§ **Problem to work on**
Search the records for "left". Report every line where it occurs.

Collected data entries:
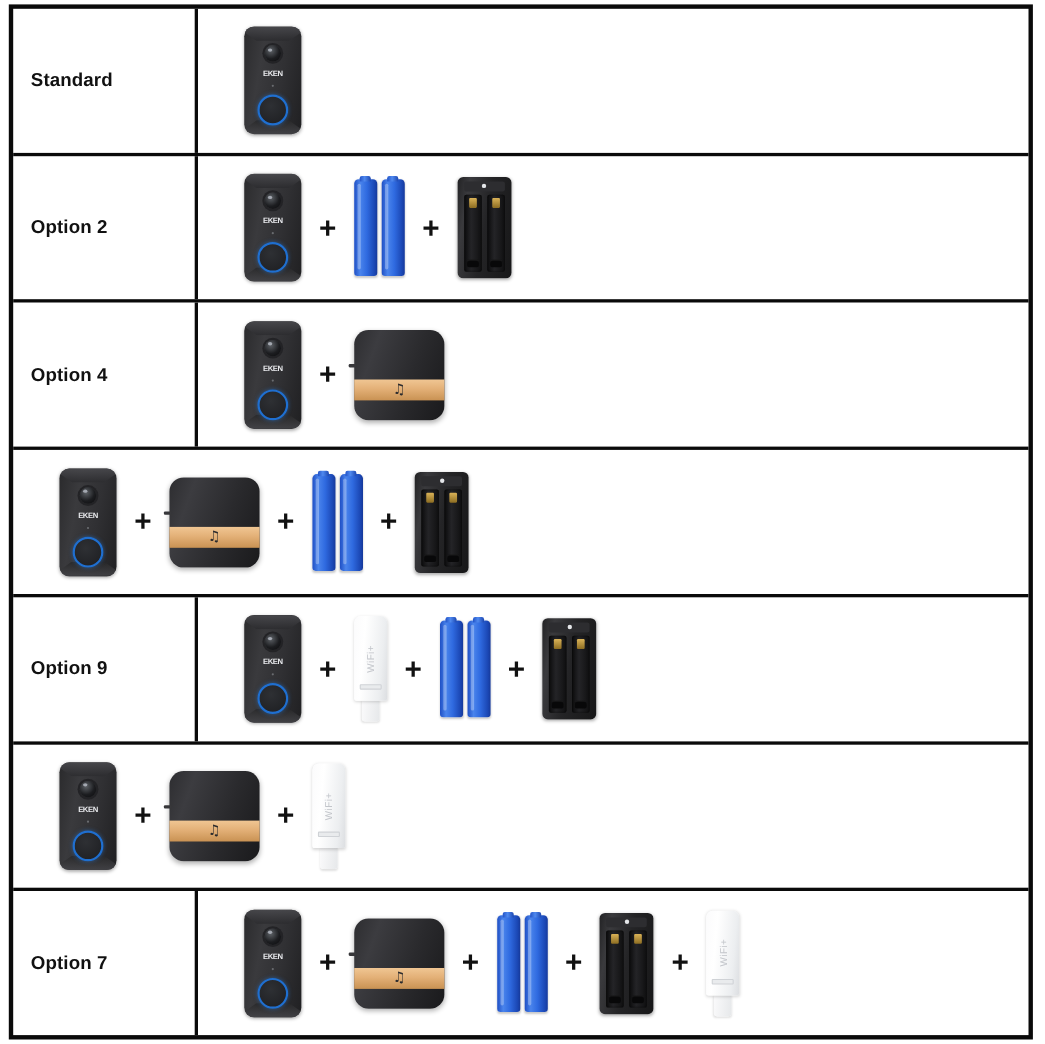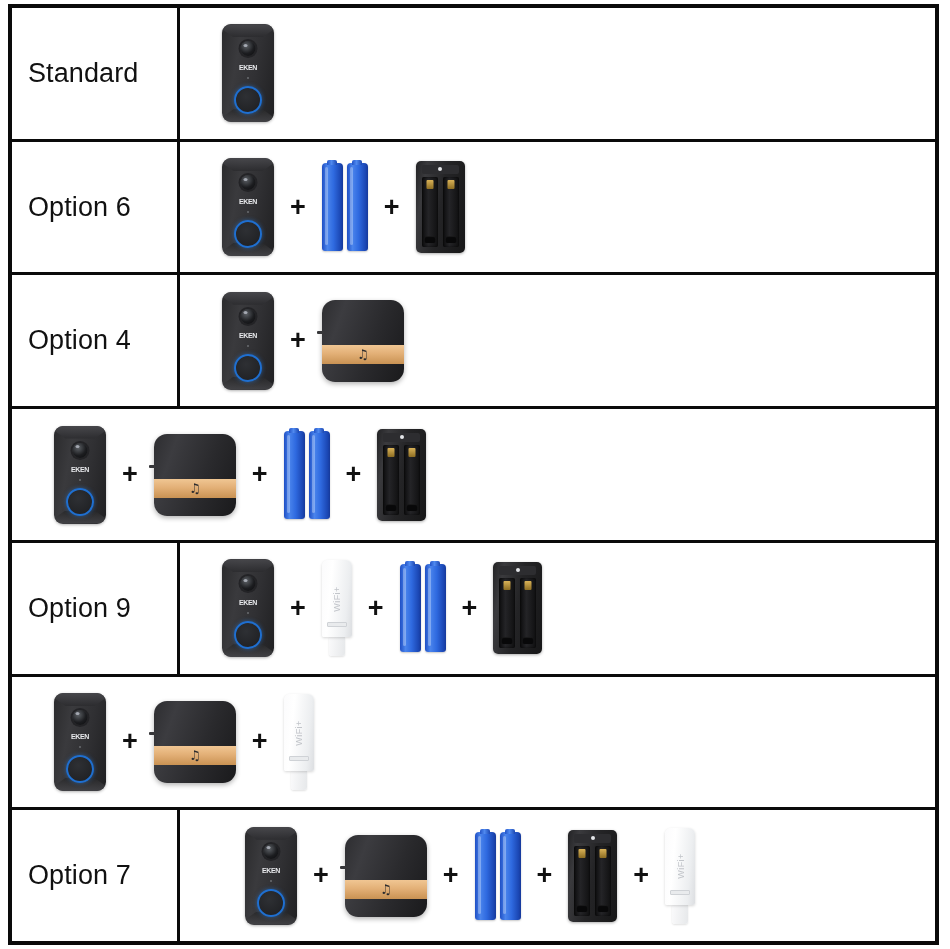--- a/index.html
+++ b/index.html
@@ -40,8 +40,8 @@
     padding-left:16px;
   }
   .label-text{
-    font-size:27px;
-    font-weight:400;
+    font-size:17px;
+    font-weight:700;
     color:#111;
     letter-spacing:.1px;
     white-space:nowrap;

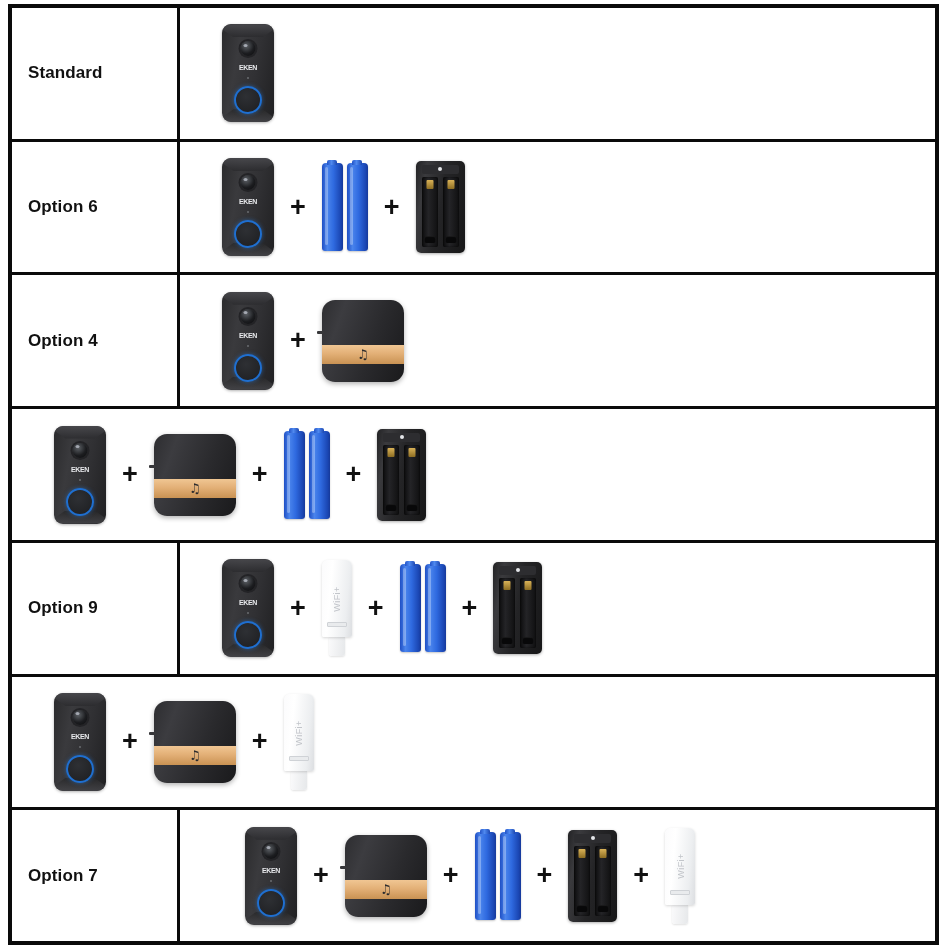--- a/index.html
+++ b/index.html
@@ -259,7 +259,7 @@
     </div>
     <div class="opt-row">
       <div class="label-cell">
-        <span class="label-text">Option 6</span>
+        <span class="label-text">Option 2</span>
       </div>
       <div class="items-cell">
         <div class="prod">

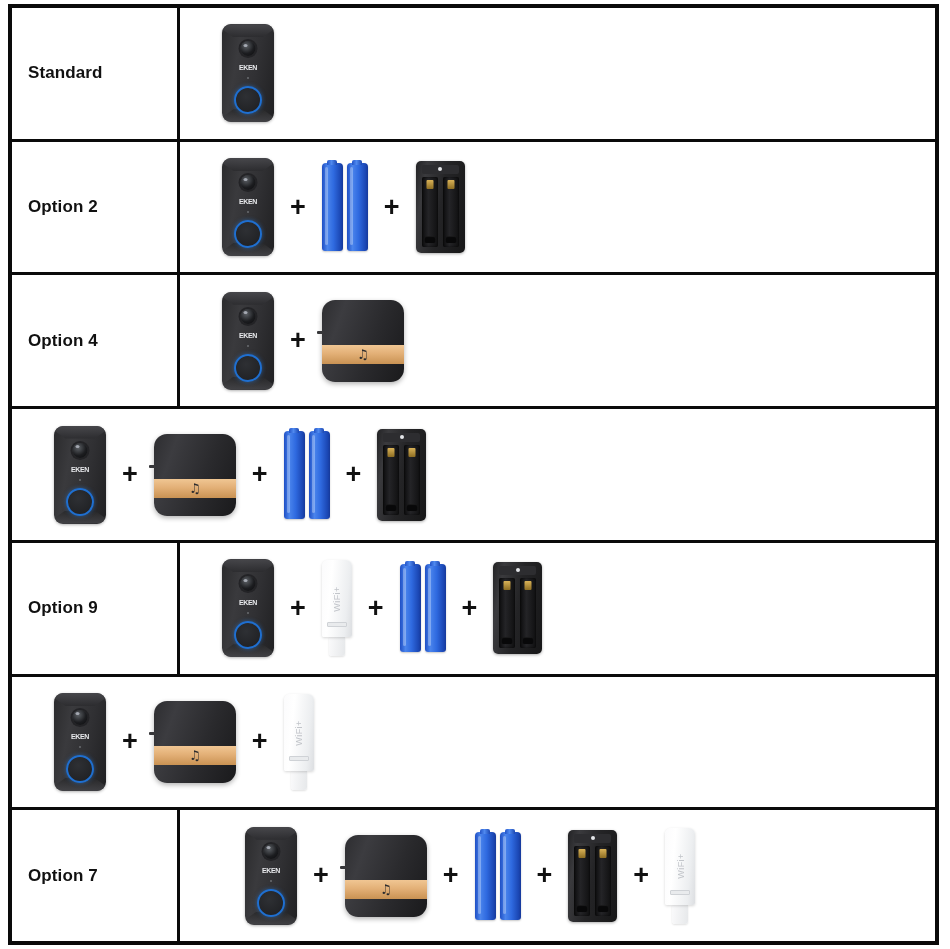--- a/index.html
+++ b/index.html
@@ -28,7 +28,7 @@
     flex:1 1 0;
     min-height:0;
   }
-  .opt-row:last-child{border-bottom:none;gap:23px;}
+  .opt-row:last-child{border-bottom:none;}
   .label-cell{
     width:168px;
     flex:0 0 168px;

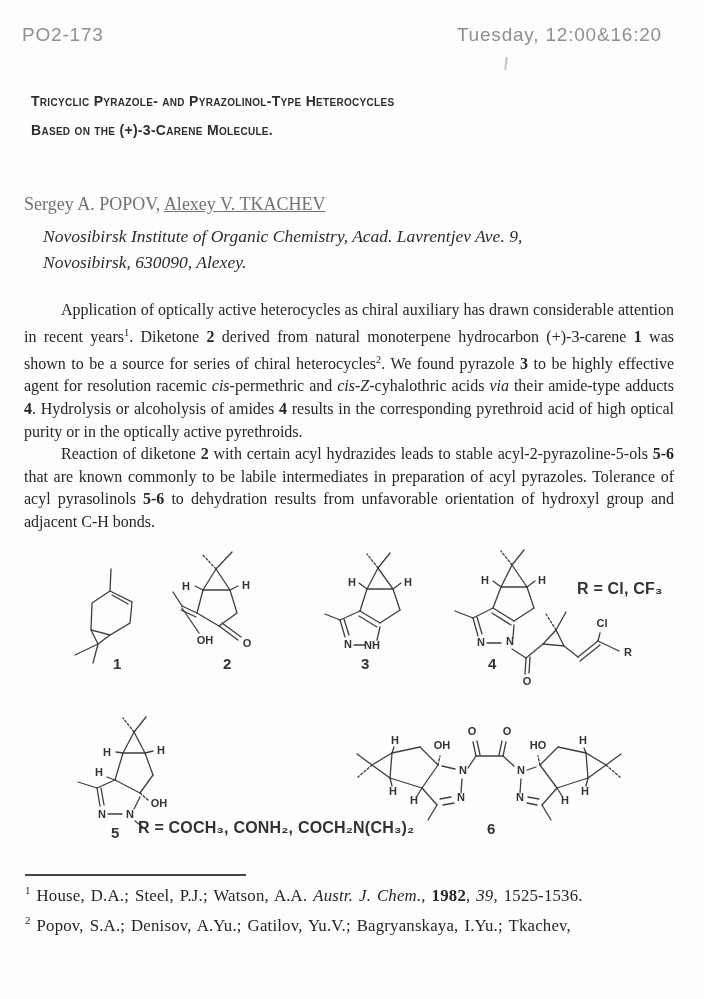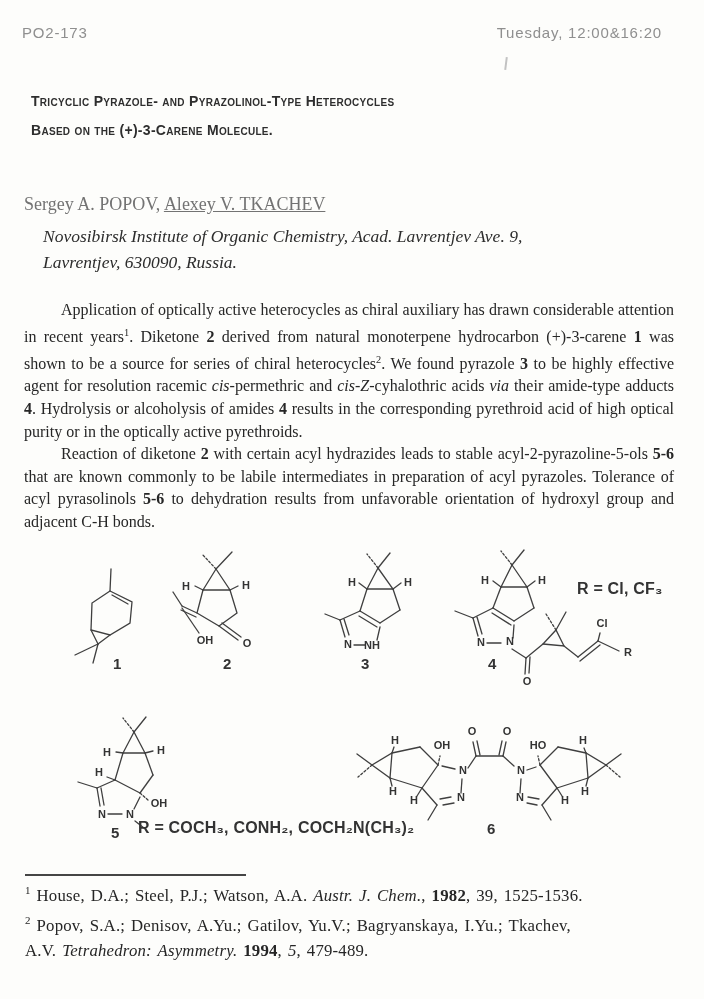--- a/index.html
+++ b/index.html
@@ -11,7 +11,7 @@
   .abs{position:absolute;}
   
   .hdr{font-family:"Liberation Sans","DejaVu Sans",sans-serif;color:#8f8f8f;
-       font-size:15px;letter-spacing:0.8px;}
+       font-size:19px;letter-spacing:0.8px;}
   .hdr-left{left:22px;top:24px;}
   .hdr-right{right:42px;top:24px;}
   

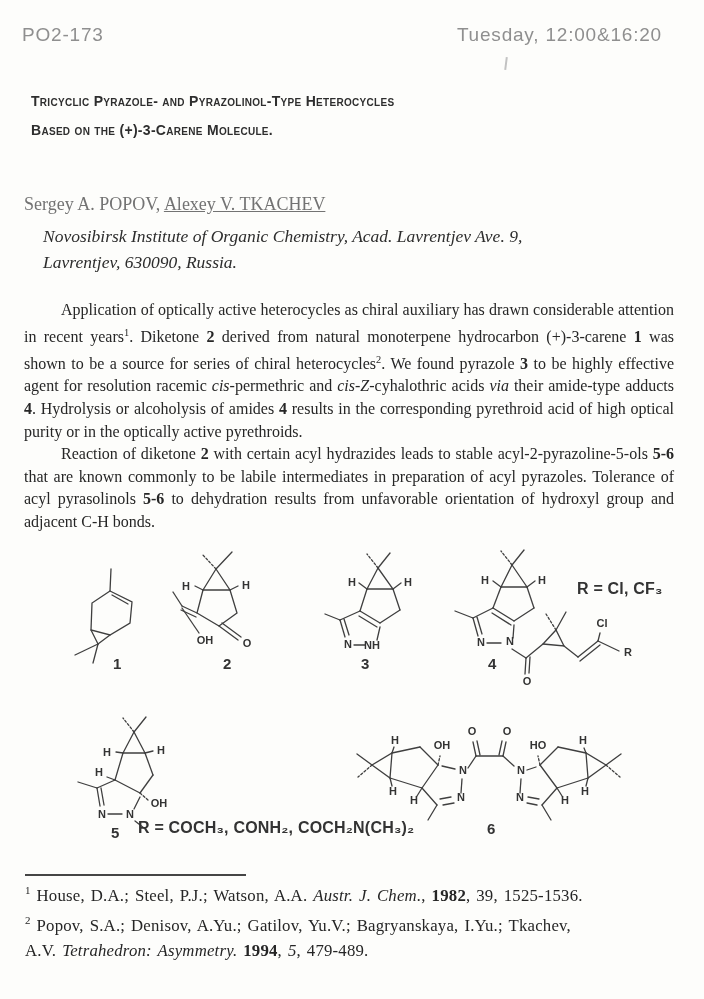--- a/index.html
+++ b/index.html
@@ -61,7 +61,7 @@
 
 <div class="abs affil">
   <div>Novosibirsk Institute of Organic Chemistry, Acad. Lavrentjev Ave. 9,</div>
-  <div>Lavrentjev, 630090, Russia.</div>
+  <div>Novosibirsk, 630090, Alexey.</div>
 </div>
 
 <div class="abs bodytext">

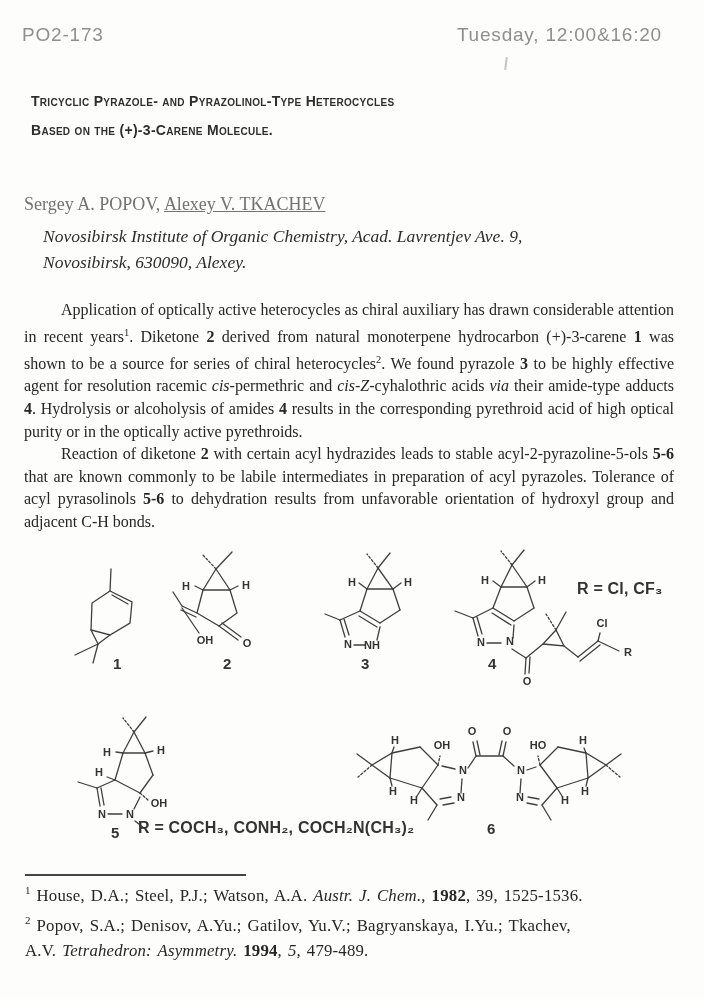--- a/index.html
+++ b/index.html
@@ -270,7 +270,7 @@
 
 <div class="abs rule"></div>
 <div class="abs foot">
-  <div><span style="vertical-align: super; font-size: 0.65em;">1</span><span> House, D.A.; Steel, P.J.; Watson, A.A. </span><span style="font-style: italic; margin-top: 38px;">Austr. J. Chem.</span><span>, </span><span style="font-weight: bold;">1982</span><span>, </span><span style="">39</span><span>, 1525-1536.</span></div>
+  <div><span style="vertical-align: super; font-size: 0.65em;">1</span><span> House, D.A.; Steel, P.J.; Watson, A.A. </span><span style="font-style: italic; margin-top: 38px;">Austr. J. Chem.</span><span>, </span><span style="font-weight: bold;">1982</span><span>, </span><span style="font-style: italic;">39</span><span>, 1525-1536.</span></div>
   <div><span style="vertical-align: super; font-size: 0.65em;">2</span><span> Popov, S.A.; Denisov, A.Yu.; Gatilov, Yu.V.; Bagryanskaya, I.Yu.; Tkachev,</span></div>
   <div><span>A.V. </span><span style="font-style: italic;">Tetrahedron: Asymmetry.</span><span> </span><span style="font-weight: bold;">1994</span><span>, </span><span style="font-style: italic;">5</span><span>, 479-489.</span></div>
 </div>

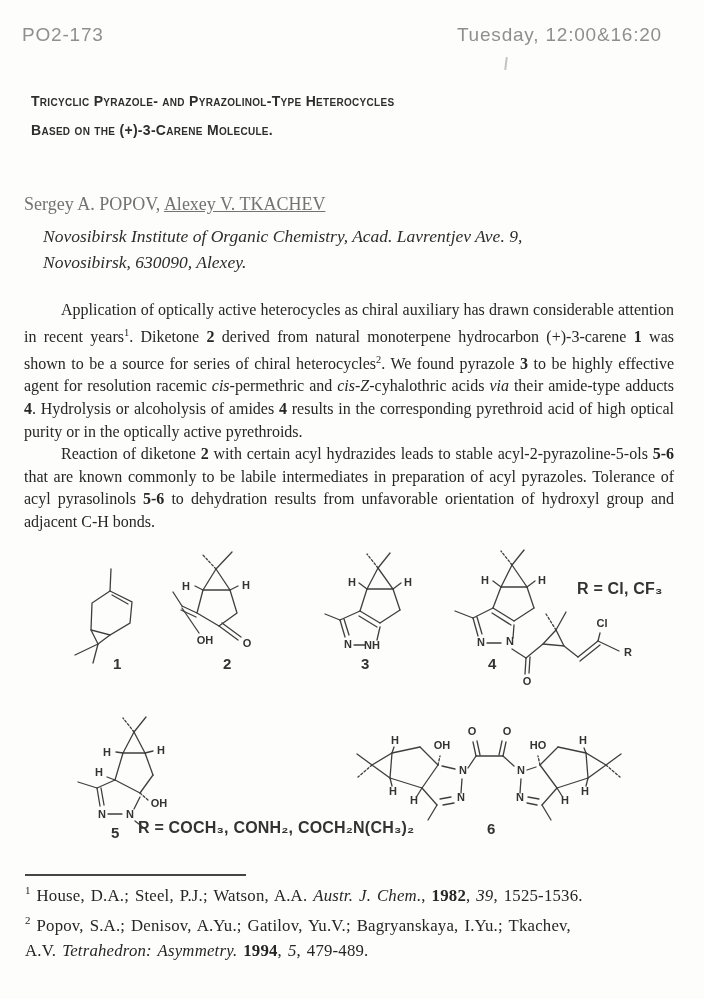--- a/index.html
+++ b/index.html
@@ -272,7 +272,6 @@
 <div class="abs foot">
   <div><span style="vertical-align: super; font-size: 0.65em;">1</span><span> House, D.A.; Steel, P.J.; Watson, A.A. </span><span style="font-style: italic; margin-top: 38px;">Austr. J. Chem.</span><span>, </span><span style="font-weight: bold;">1982</span><span>, </span><span style="font-style: italic;">39</span><span>, 1525-1536.</span></div>
   <div><span style="vertical-align: super; font-size: 0.65em;">2</span><span> Popov, S.A.; Denisov, A.Yu.; Gatilov, Yu.V.; Bagryanskaya, I.Yu.; Tkachev,</span></div>
-  <div><span>A.V. </span><span style="font-style: italic;">Tetrahedron: Asymmetry.</span><span> </span><span style="font-weight: bold;">1994</span><span>, </span><span style="font-style: italic;">5</span><span>, 479-489.</span></div>
 </div>
 
 </body></html>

§ **Result of this task**
     padding-left:16px;
   .hdr-left{left:22px;top:24px;}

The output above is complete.